Non Radiation Hardened Microprocessors in Spaced Based Remote Sensing Systems by Estes, Robert F. et al.
Non Radiation Hardened Microprocessors in Spaced Based Remote Sensing Systems 
 
 
The CALIPSO (Cloud-Aerosol Lidar and Infrared Pathfinder Satellite 
Observations) mission is a comprehensive suite of active and passive sensors including a 
20Hz 230mj Nd:YAG lidar, a visible wavelength Earth-looking camera and an imaging 
infrared radiometer. CALIPSO flies in formation with the Earth Observing System Post-
Meridian (EOS PM) train, provides continuous, near-simultaneous measurements and is a 
planned 3 year mission.  CALIPSO was launched into a 98 degree sun synchronous Earth 
orbit in April of 2006 to study clouds and aerosols and acquires over 5 gigabytes of data 
every 24 hours. Figure 1 shows the ground track of one CALIPSO orbit as well as high 
and low intensity South Atlantic Anomaly outlines. CALIPSO passes through the SAA 
several times each day. 
 
 Spaced based remote sensing systems that include multiple instruments and/or 
instruments such as lidar generate large volumes of data and require robust real-time 
hardware and software mechanisms and high throughput processors. Due to onboard 
storage restrictions and telemetry downlink limitations these systems must pre-process 
and reduce the data before sending it to the ground. This onboard processing and real-
time requirement load may mean that newer more powerful processors are needed even 
though acceptable radiation-hardened versions have not yet been released. CALIPSO’s 
single board computer payload controller processor is actually a set of four (4) voting 
non-radiation hardened COTS Power PC 603r’s built on a single width VME card by 
General Dynamics Advanced Information Systems (GDAIS). 
 
 Significant radiation concerns for CALIPSO and other Low Earth Orbit (LEO) 

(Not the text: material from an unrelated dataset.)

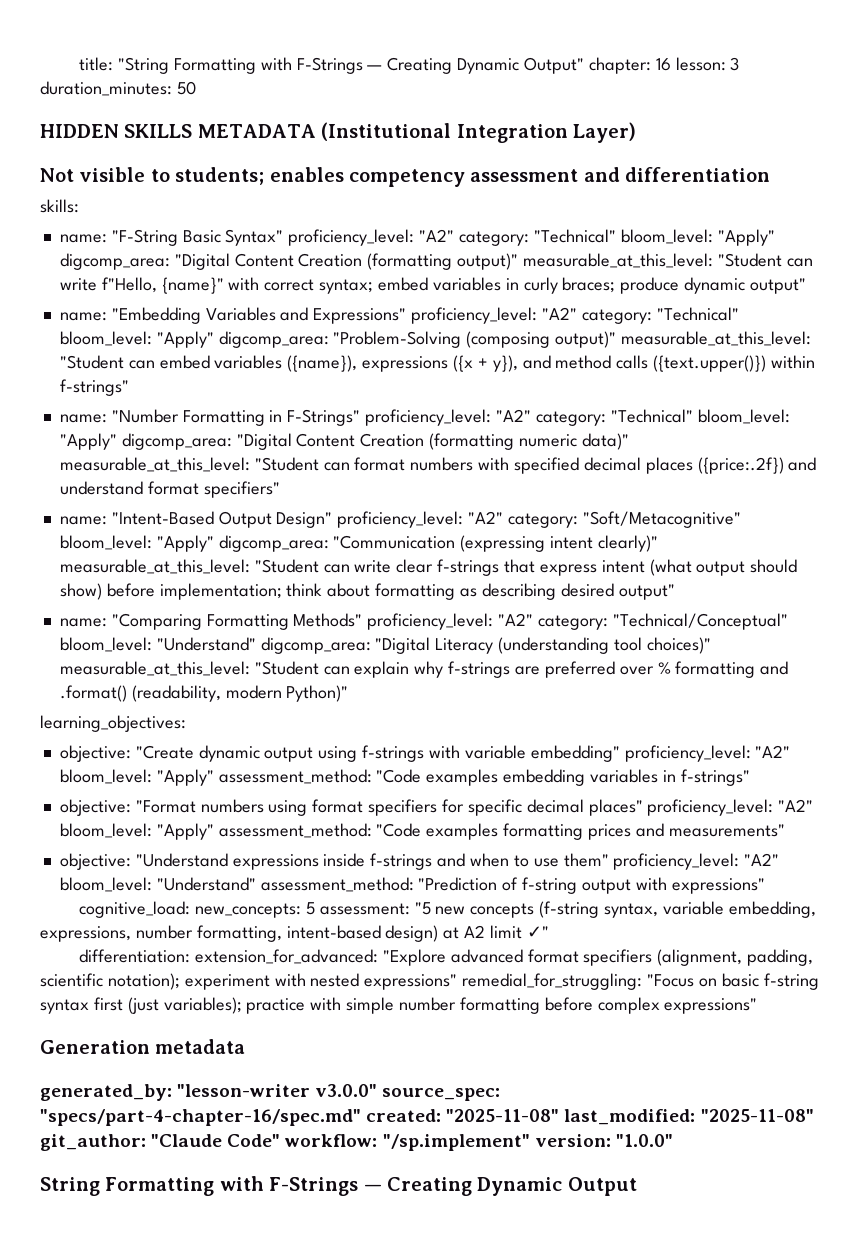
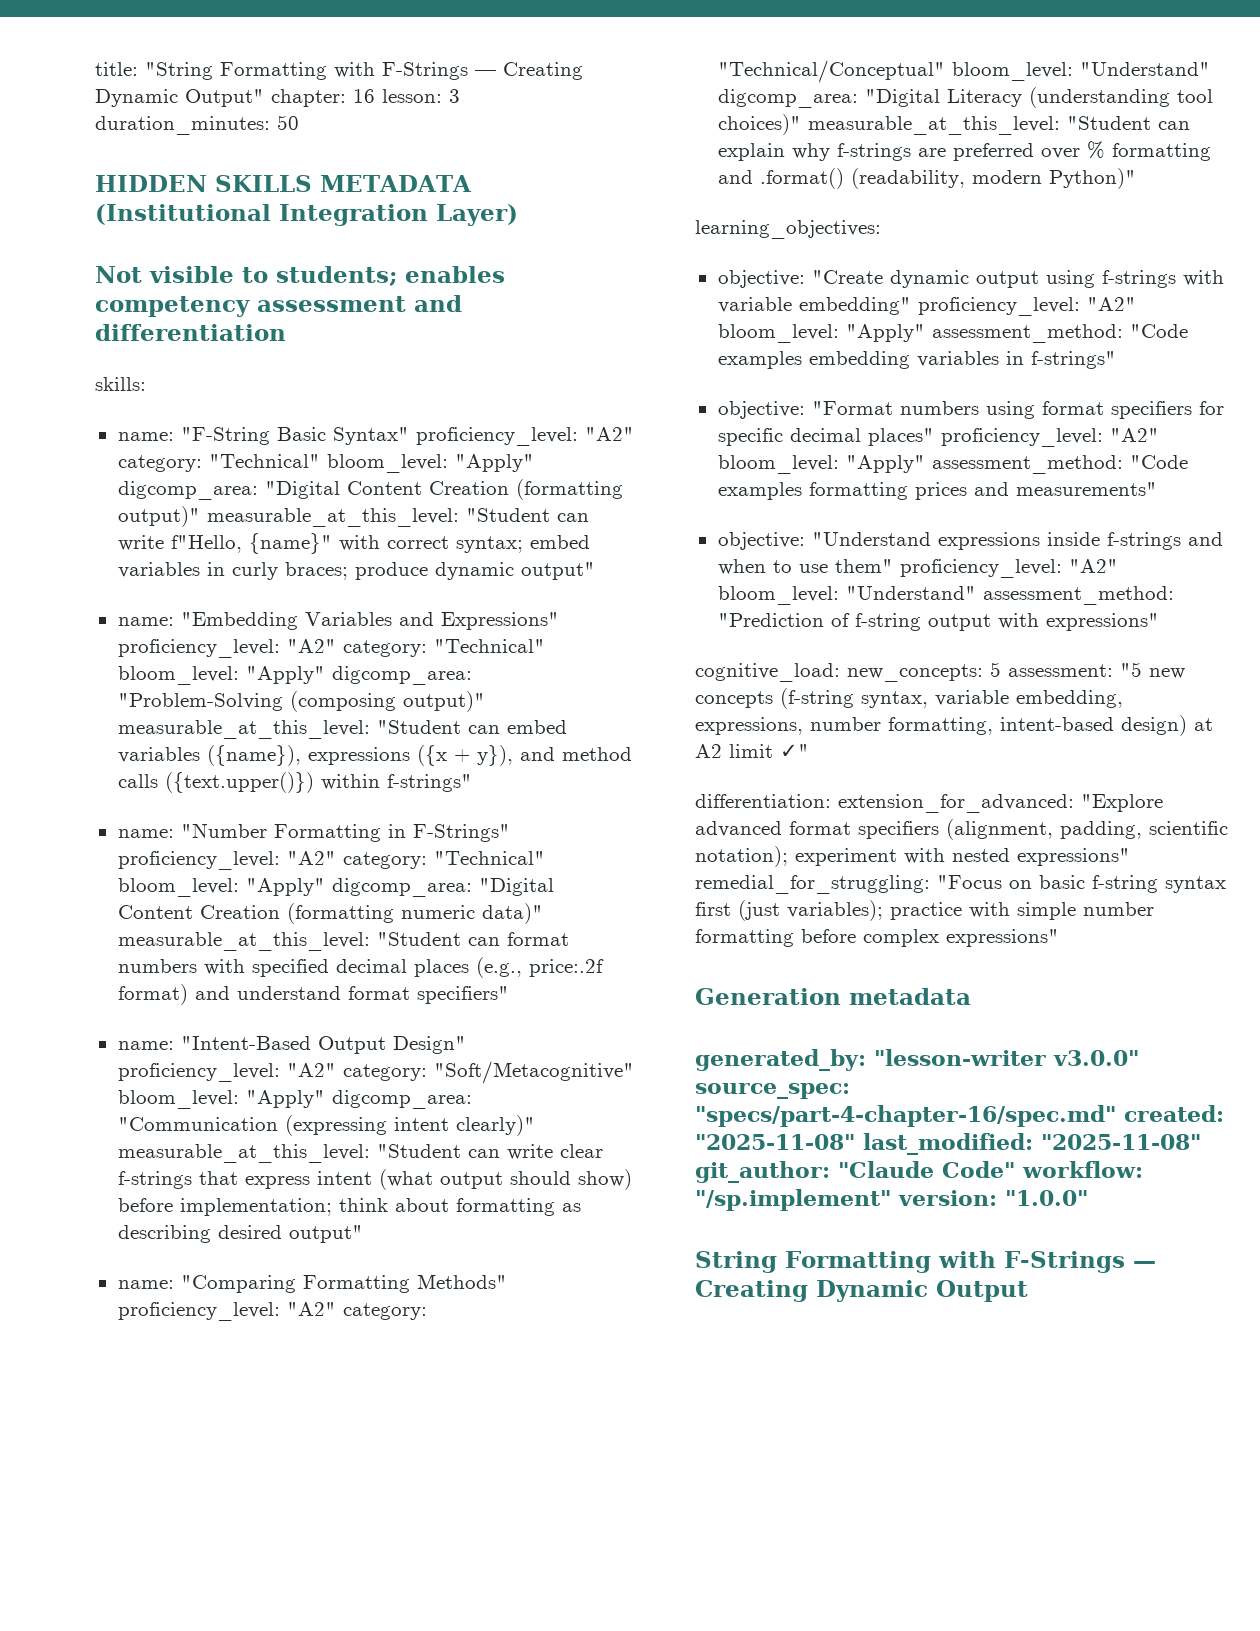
- name: "Number Formatting in F-Strings" proficiency_level: "A2" category: "Technical" bloom_level: "Apply" digcomp_area: "Digital Content Creation (formatting numeric data)" measurable_at_this_level: "Student can format numbers with specified decimal places ({price:.2f}) and understand format specifiers"
+ name: "Number Formatting in F-Strings" proficiency_level: "A2" category: "Technical" bloom_level: "Apply" digcomp_area: "Digital Content Creation (formatting numeric data)" measurable_at_this_level: "Student can format numbers with specified decimal places (e.g., price:.2f format) and understand format specifiers"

satellites include the South Atlantic Anomaly (SAA), the north and south poles and 
strong solar events. Over much of South America and extending into the South Atlantic 
Ocean (see figure 1) the Van Allen radiation belts dip to just 200-800km and spacecraft 
entering this area are subjected to high energy protons and experience higher than normal 
Single Event Upset (SEU) and Single Event Latch-up (SEL) rates. Although less 
significant, spacecraft flying in the area around the poles experience similar upsets. 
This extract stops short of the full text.